- _WORK TO COMPLETE_
Going line by line through the listing, how many lines hold "with"? State nothing but the number.

- _PROVIDED ENTRIES_
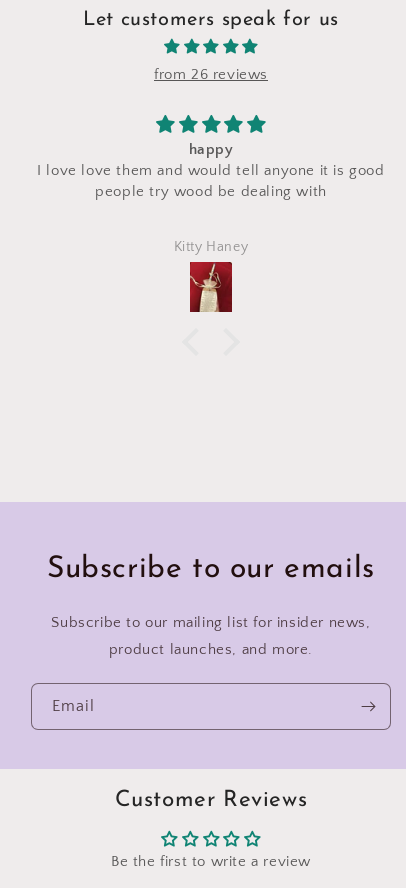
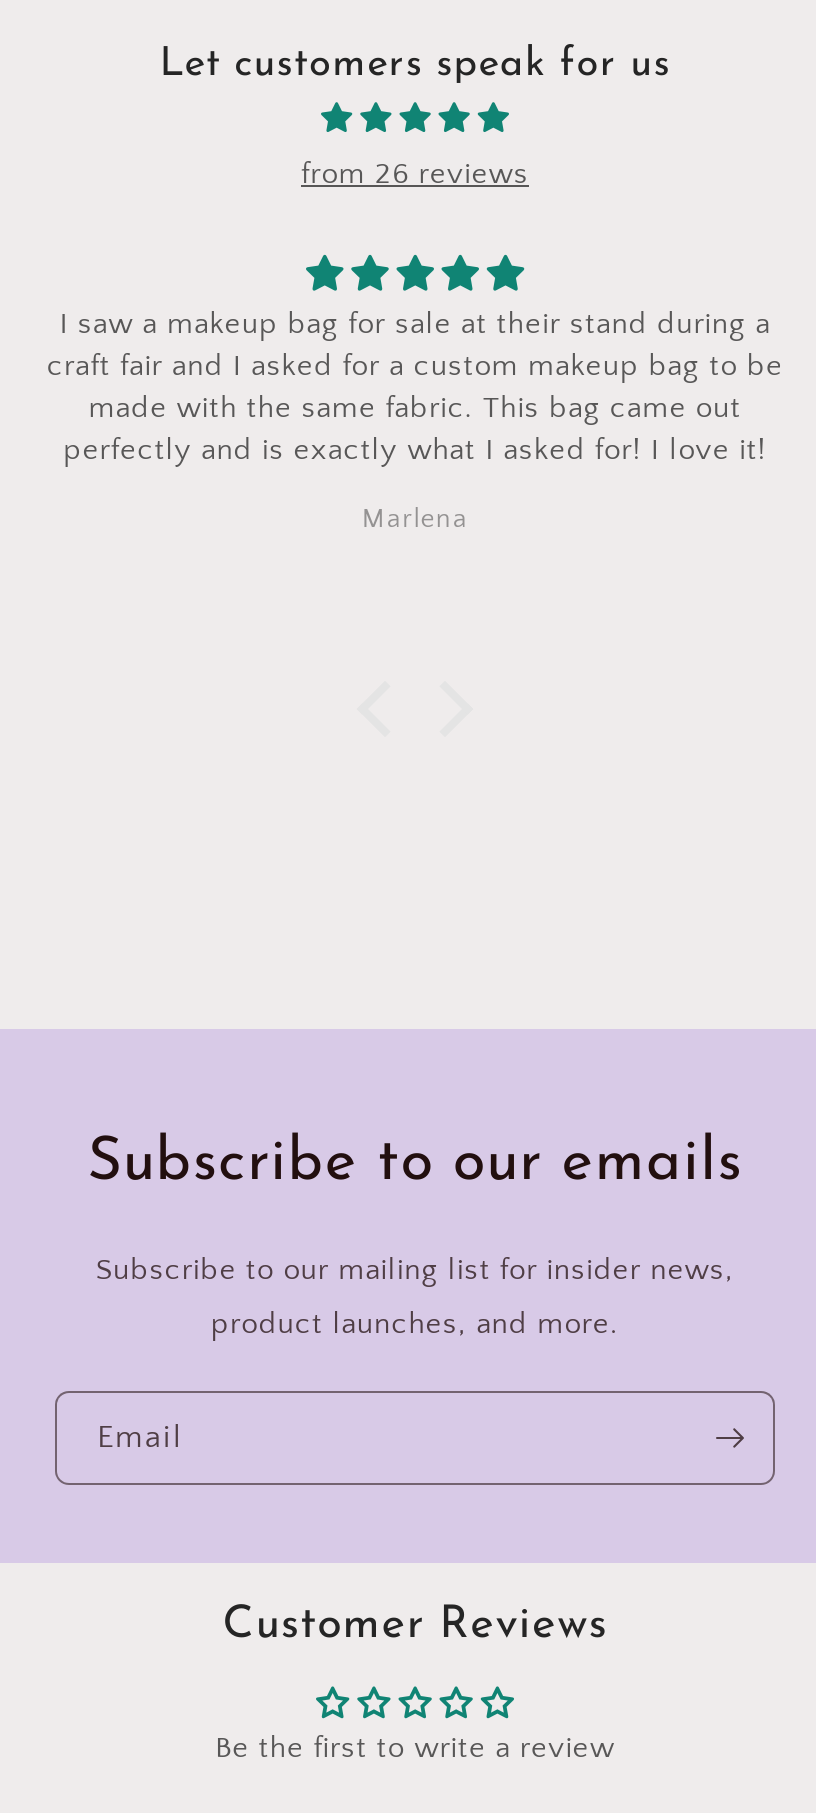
- happy
- I love love them and would tell anyone it is good
- people try wood be dealing with
+ I saw a makeup bag for sale at their stand during a
+ craft fair and I asked for a custom makeup bag to be
+ made with the same fabric. This bag came out
+ perfectly and is exactly what I asked for! I love it!

- Kitty Haney
+ Marlena

- [image]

- _YOUR RESPONSE_
2